### Exercise objective
Leave out the pictures. Return every record otherwise untouched.

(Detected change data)
[Start of section]
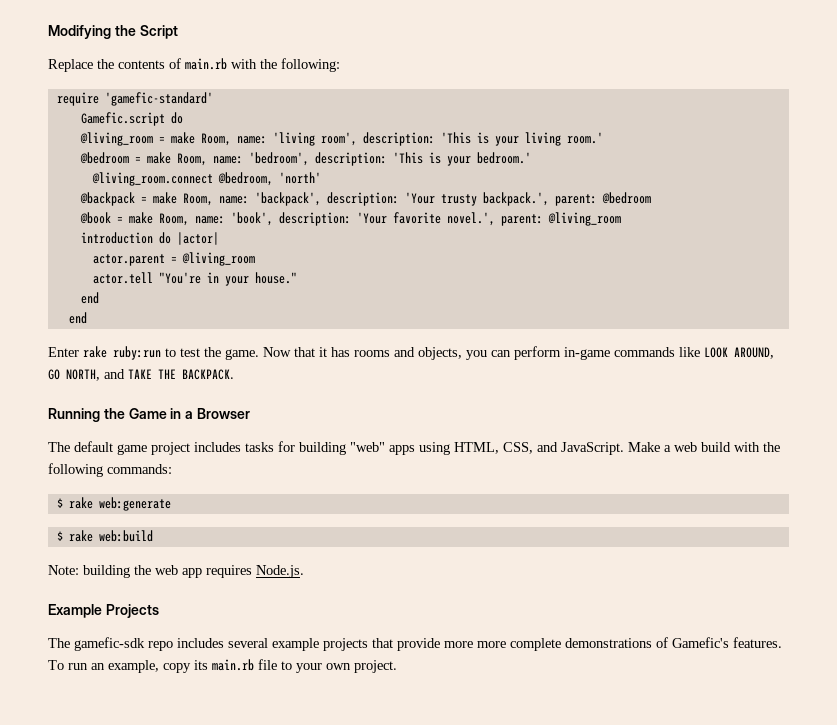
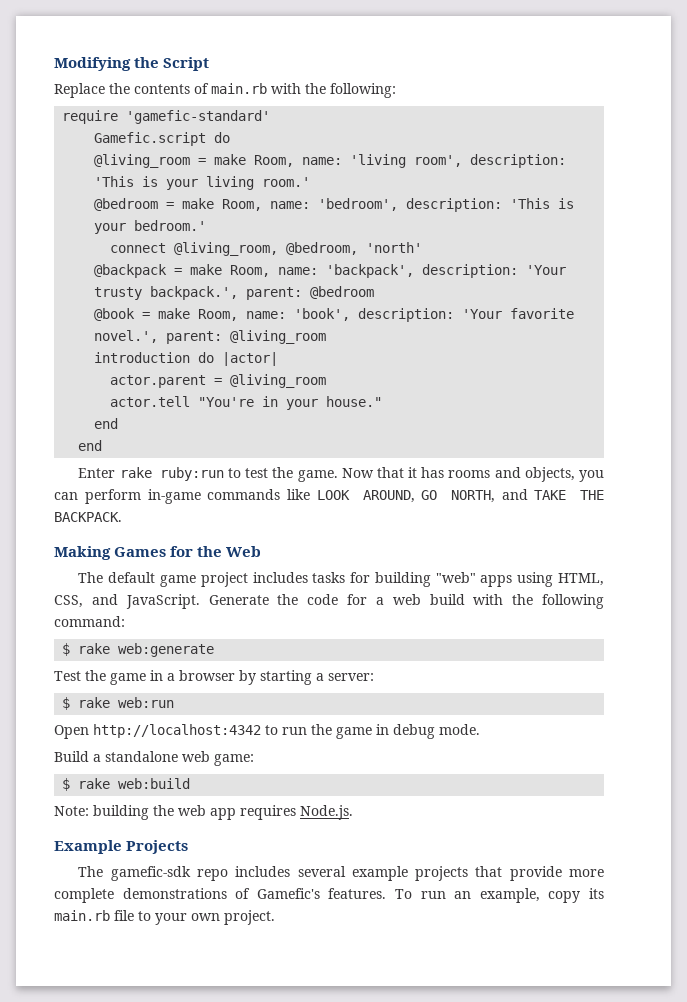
- @living_room.connect @bedroom, 'north'
+ connect @living_room, @bedroom, 'north'
- Running the Game in a Browser
+ Making Games for the Web
- Make a web build with the following commands:
+ Generate the code for a web build with the following command:
+ Test the game in a browser by starting a server:
+ $ rake web:run
+ Open http://localhost:4342 to run the game in debug mode.
+ Build a standalone web game:
- The gamefic-sdk repo includes several example projects that provide more more complete demonstrations of Gamefic's features.
+ The gamefic-sdk repo includes several example projects that provide more complete demonstrations of Gamefic's features.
[End of section]
### Result for this task
- @living_room.connect @bedroom, 'north'
+ connect @living_room, @bedroom, 'north'
- Running the Game in a Browser
+ Making Games for the Web
- Make a web build with the following commands:
+ Generate the code for a web build with the following command:
+ Test the game in a browser by starting a server:
+ $ rake web:run
+ Open http://localhost:4342 to run the game in debug mode.
+ Build a standalone web game:
- The gamefic-sdk repo includes several example projects that provide more more complete demonstrations of Gamefic's features.
+ The gamefic-sdk repo includes several example projects that provide more complete demonstrations of Gamefic's features.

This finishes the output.